The media precedent landscape is further complicated by the rapid structural shift from linear to digital distribution. Precedent transactions from the linear TV era (2015-2019), when cable networks traded at 10-14x EBITDA, are not applicable to current media valuations where cord-cutting has compressed linear TV multiples to 5-8x. Similarly, early streaming acquisitions (when subscriber growth was the primary metric) command different multiples than current transactions where streaming profitability is the focus. Sports media rights represent a distinct precedent category: sports franchise transactions and media rights deals are driven by scarcity value and emotional premiums that defy traditional valuation frameworks, making them difficult to incorporate into broader media precedent sets.
Telecommunications
Telecom precedent transactions are characterized by large deal sizes, high leverage, and significant regulatory scrutiny. Verizon's $20 billion acquisition of Frontier and T-Mobile's UScellular acquisition demonstrate the scale of telecom precedents. Telecom precedents must be adjusted for the target's spectrum holdings (which may represent a significant portion of the implied value), the capital structure assumed by the acquirer, and regulatory conditions imposed on the deal.
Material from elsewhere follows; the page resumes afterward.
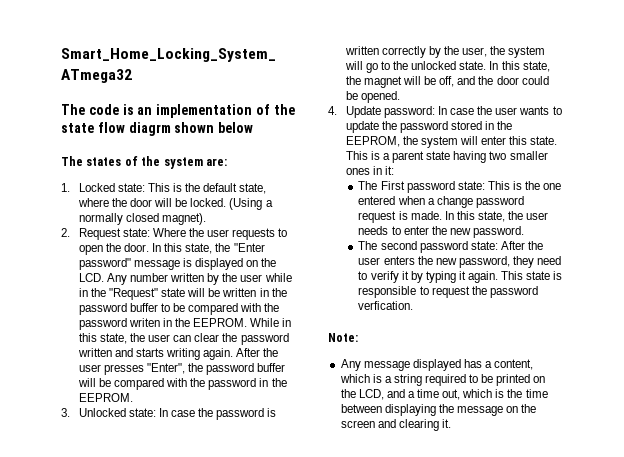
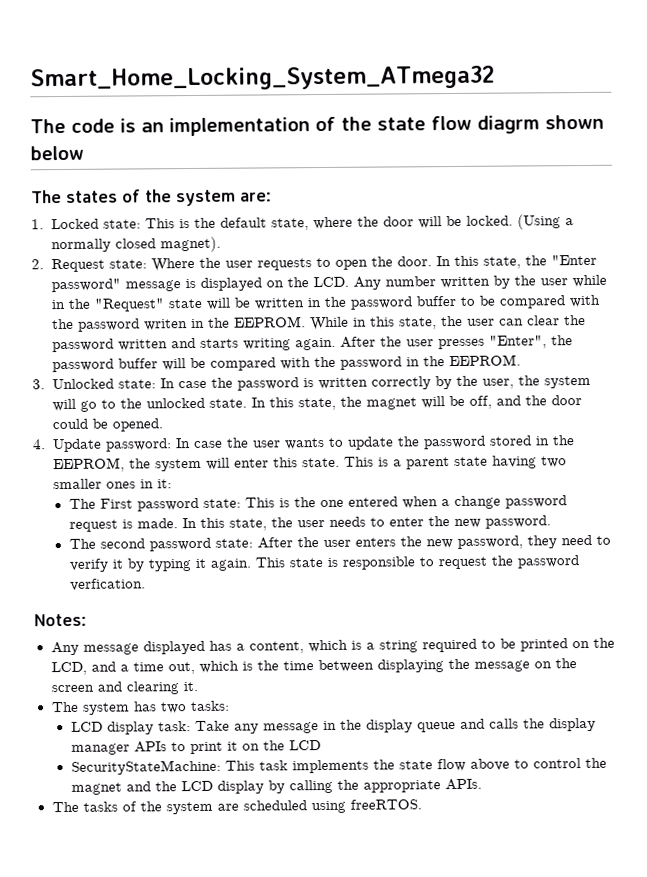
[328,333,358,342] Note: -> [34,613,87,627] Notes:
(451, 423) none -> [51,700,230,715] [70,717,596,735] [70,740,321,755] [70,757,607,775] [70,778,482,795] [51,799,422,815] // The system has two tasks: // LCD display task: Take any message in the display queue and calls the display manager APIs to print it on the LCD // SecurityStateMachine: This task implements the state flow above to control the magnet and the LCD display by calling the appropriate APIs. // The tasks of the system are scheduled using freeRTOS.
Infrastructure transactions (tower portfolios, fiber networks, data centers) form a separate precedent category with different multiple frameworks (AFFO for towers, EV/home passed for fiber) that should not be combined with carrier-to-carrier precedents.
Building a Defensible Precedent Set
The practical workflow for TMT precedent analysis follows a structured approach that balances comprehensiveness with relevance.
Begin by casting a wide net: query Capital IQ, PitchBook, or Bloomberg for all transactions in the relevant sub-sector over the past 3-5 years, filtered by minimum deal size (typically $100 million+ to exclude small transactions that are not comparable to the target). This initial screen typically produces 30-80 transactions. Then apply secondary filters: match by business model (SaaS, hardware, marketplace), growth rate cohort, profitability profile, and geographic focus. This narrows the set to 10-20 relevant precedents.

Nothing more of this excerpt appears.